Saturday, October 22, 2011

The First and Only X-Factor Post.

Tonight I found myself alone, on a sofa, watching X-Factor.


Now as self-abasement and confessional blogging goes, it doesn't get any more harrowing for me to admit that. When i'm done writing this and I hit the 'publish' button, I'm gonna have that slightly nauseous, hollow feeling that usually I only get the morning after a serious drinking session  that somehow turned into an embarrassing, pitiful debacle - one of those ones where you know it'll be a while before you can look certain people in the eye again. I can feel it there now just underneath my diaphragm, waiting to wreak havoc with my self-respect. Like a little monkey with a leather waistcoat and a strap-on.


But I did. I watched X-Factor. Are there any saving graces, any shreds of dignity, however jagged and brittle, that I can cling to? Maybe. I didn't watch it ALL, which is the first major thing. I tuned in about 20 minutes in and back out again with a good 15 minutes left to run. But by then, I'd seen all I needed to see. In truth, my whole reason for watching it in the first place was because I'd read somewhere (I'm guessing a passing Tweet) that it was 'Rock' week.
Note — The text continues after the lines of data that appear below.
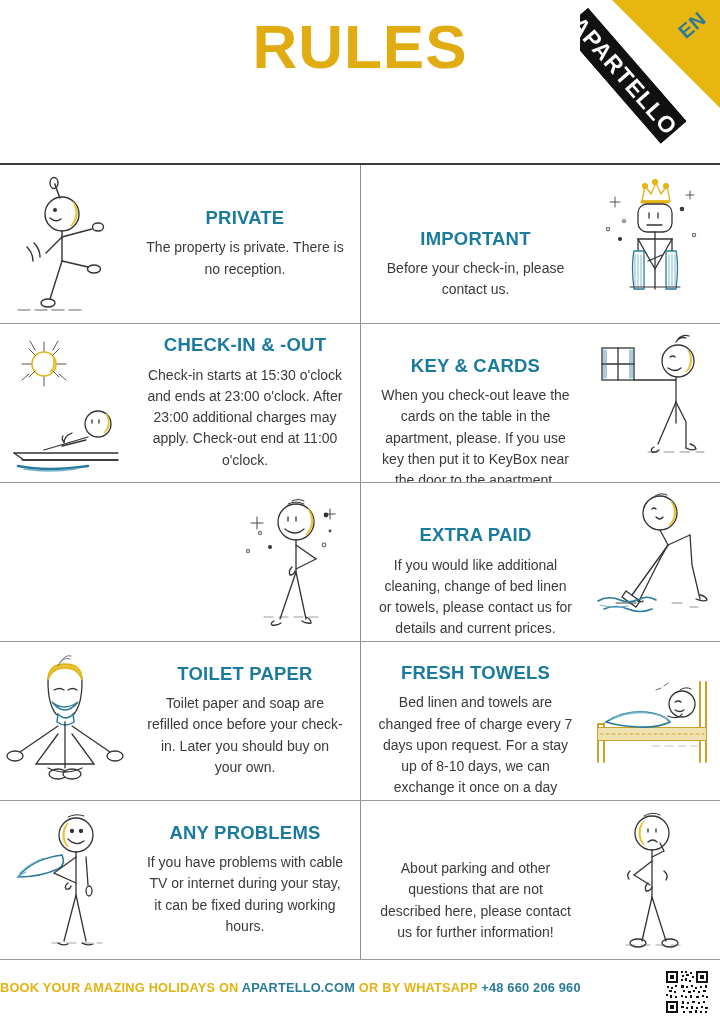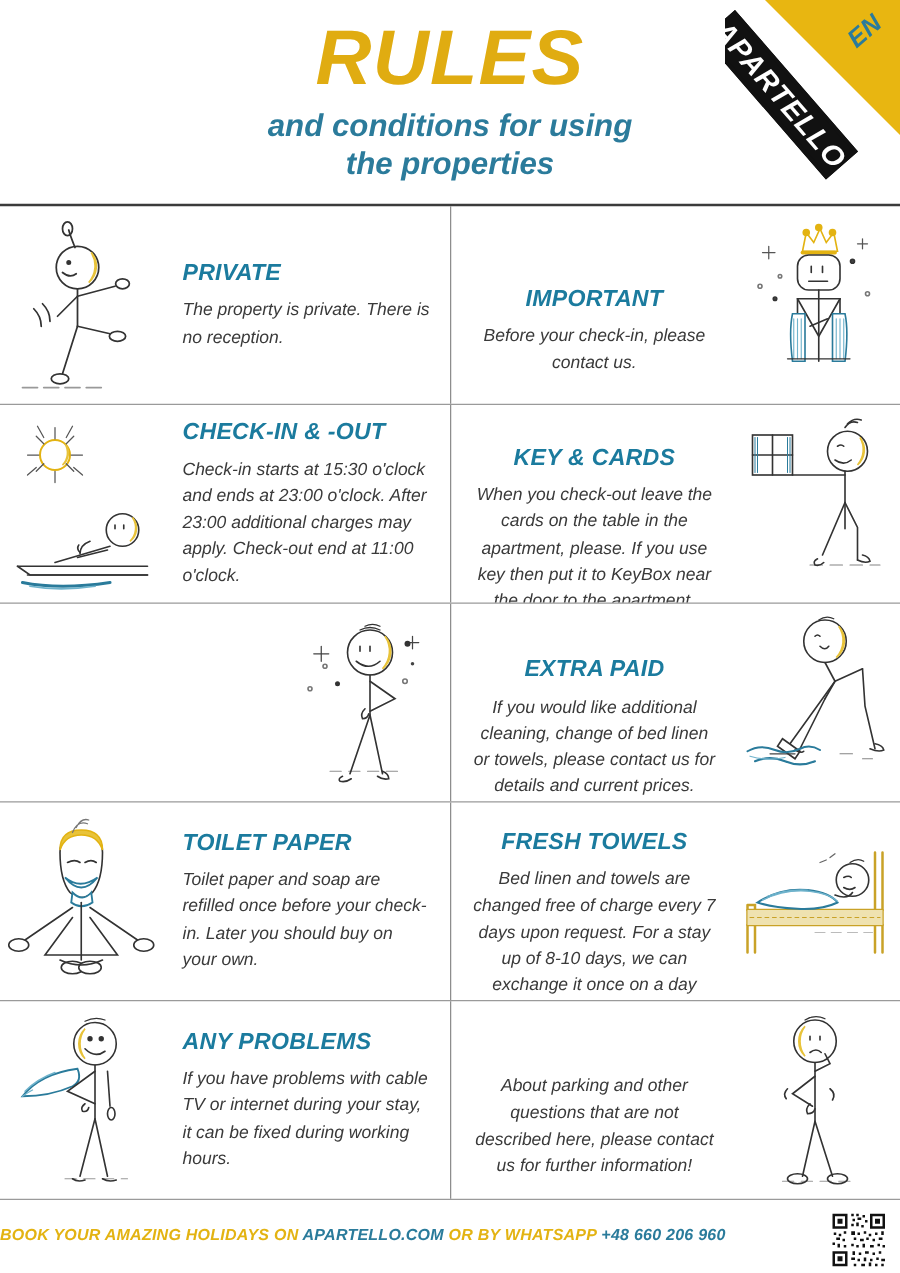"RULES" .page { font-style: italic -> none }
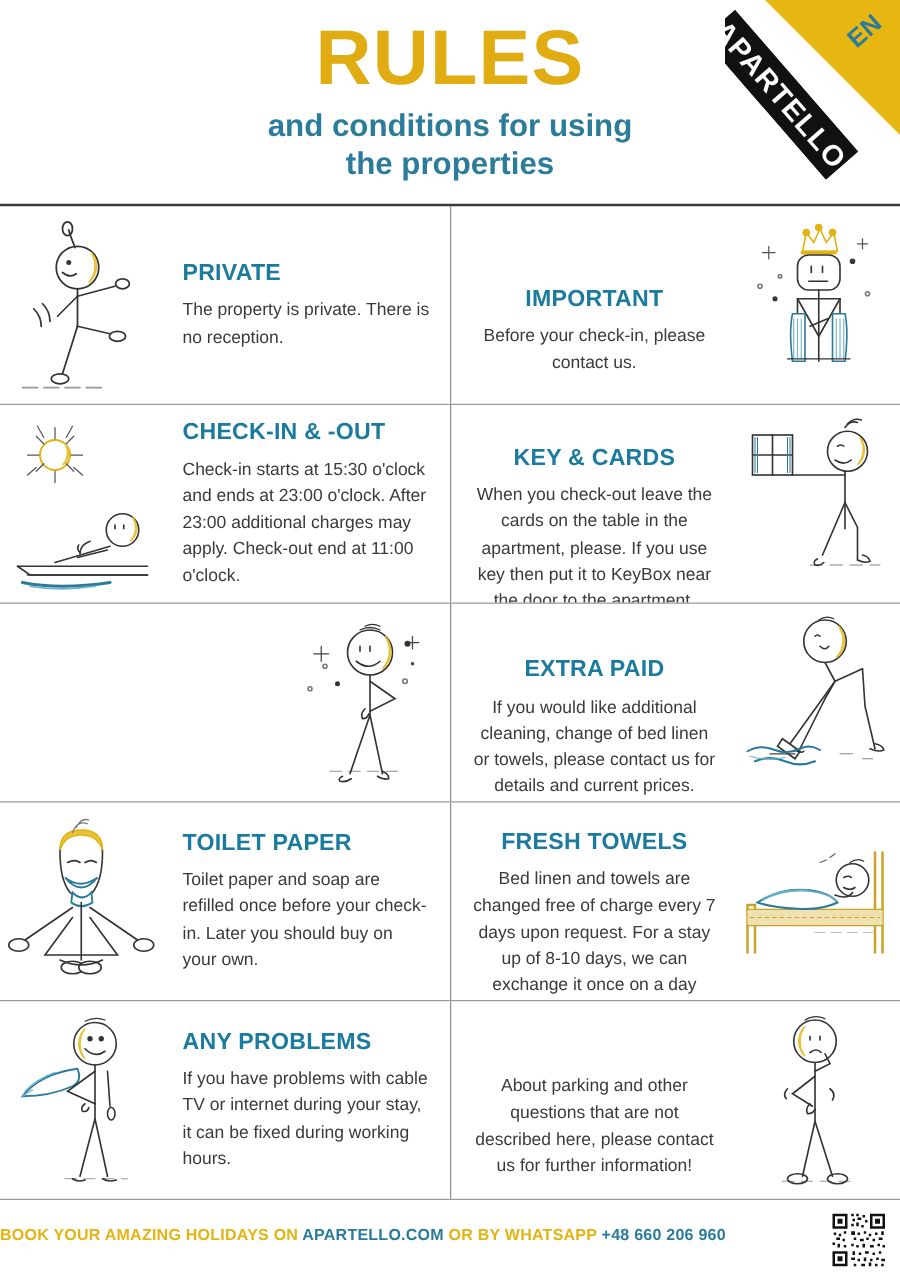"and conditions for using" div.rules-subtitle { html: <div> <div>and conditions for using</div> <div>the properties</div> </div> -> none }
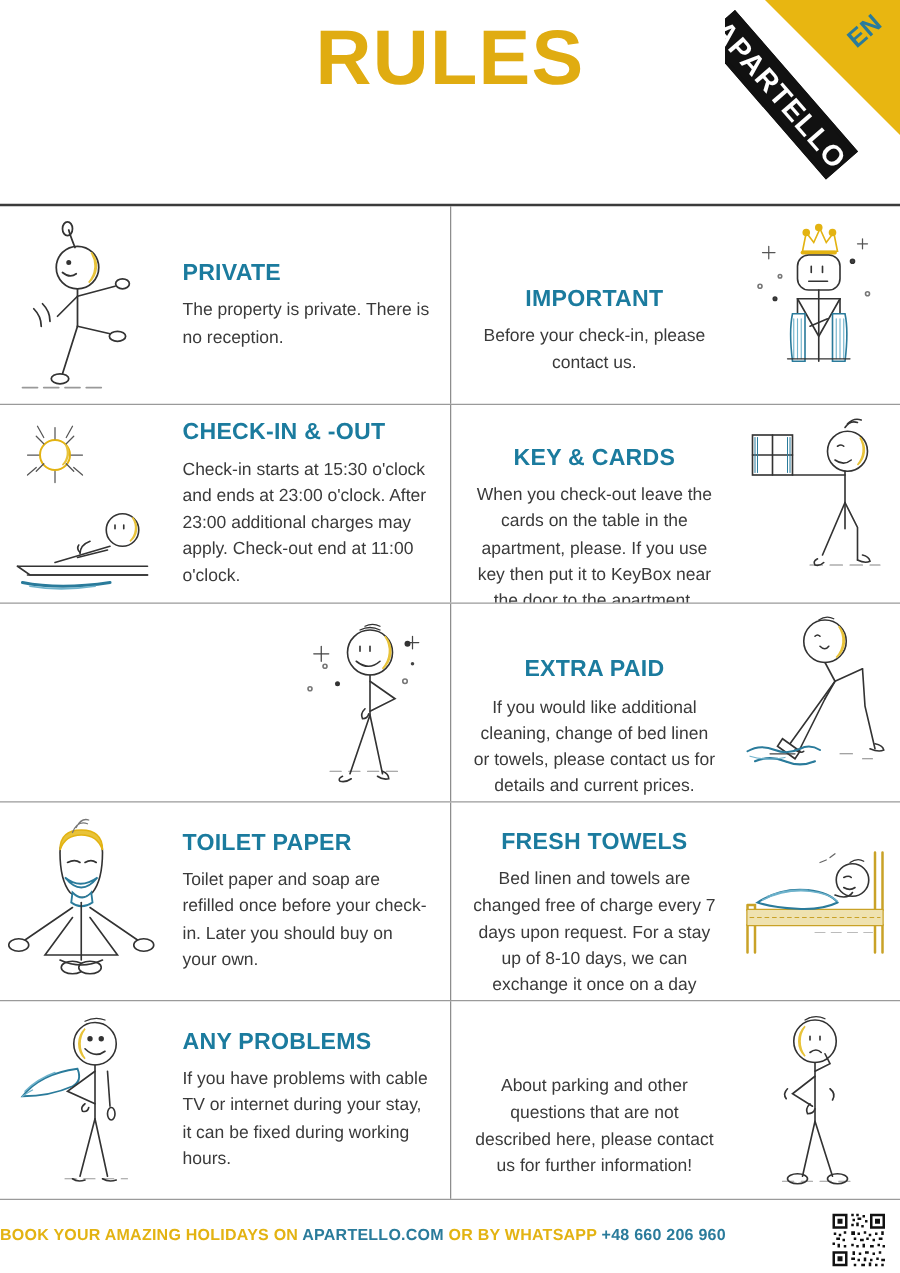"PRIVATE" .cell.left .textblock { text-align: left -> center }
And that the reason it was 'Rock' week was because the whole thing has, up until now, been such a massive and unmitigated clusterfuck that the production team and judges felt that the contestants needed a musical rocket up their arses, so to speak. 


So I switched on. A coffee loaded with whisky and my daughter fast asleep out of harm's way, I prepared to enter the entertainment Twilight Zone and yes, a tiny part of me - the part that used to genuinely enjoy the earlier seasons of shows like American Idol for the bona fide talent it attracted - a part of me wanted to see something awesome. 


You know, for such a cynical, world weary bastard, I can sometimes fall into the trap of optimistic open-mindedness. And I guess all the above elements combined were reasons enough to suspend my usual derision and have a look. Now I'd love to say that I didn't know the first fucking thing about ANY of the contestants, due to not caring two fucks about tabloids or celebrity gossip and having an inbuilt dross filter that switches to a predetermined playlist in my head whenever I'm in range of anyone discussing the show or anyone connected with it. I'd LOVE to say I went in totally blind. But I have this friend, and she...well...the thing is...we get drunk and she plays me YouTube clips of people on the show because she wants to know what I think, and I'm honoured that she seems to find my opinion relevant enough to do that, but honestly - they're not in the same league as the American Idol crowd. I've usually forgotten what I've seen and heard the very moment the next clip comes on. It doesn't help that they all seem to be mildly unpleasant in one way or another.


I think it's her 'guilty pleasure'. In every other respect she's above such mental junk -  thankfully, as well as being very beautiful, said friend is also fiercely smart and opinionated - so we have plenty of mental ammunition to fire at one another. But tonight, I sat there watching in vegetative empathy with millions of other people and oh my fuck, I so wish I hadn't bothered...


See, I have a rock heart. More accurately, I have a punk heart, wired to my nervous system with pulsing, synthesised neon tubes filled with minor chord changes and primal pounding beats. What I saw tonight was less 'rock' - more 'musical putrefaction'. Girl bands singing hip hop songs with guitar overlays is not rock. Some teenage snotbox reliant on his 'cheeky' wideboy antics and stage strutting to mask his piss-poor vocals is not rock. Cher, in ANY universe, is not fucking rock. 


I learnt a few things this evening. Firstly, that one should always listen to ones inner voice in matters of selecting ones' evening entertainment. Also, that curiosity did indeed kill the cat. Or in this case, my will to live. Thirdly, the assemblage of twats that pass for judges (with the exception, albeit grudgingly, of Gary Barlow - a musical craftsman in his own right) need to be subjected to sustained low-level torture until the candy-floss dream palaces they live in shatter and make them cry themselves to sleep at night.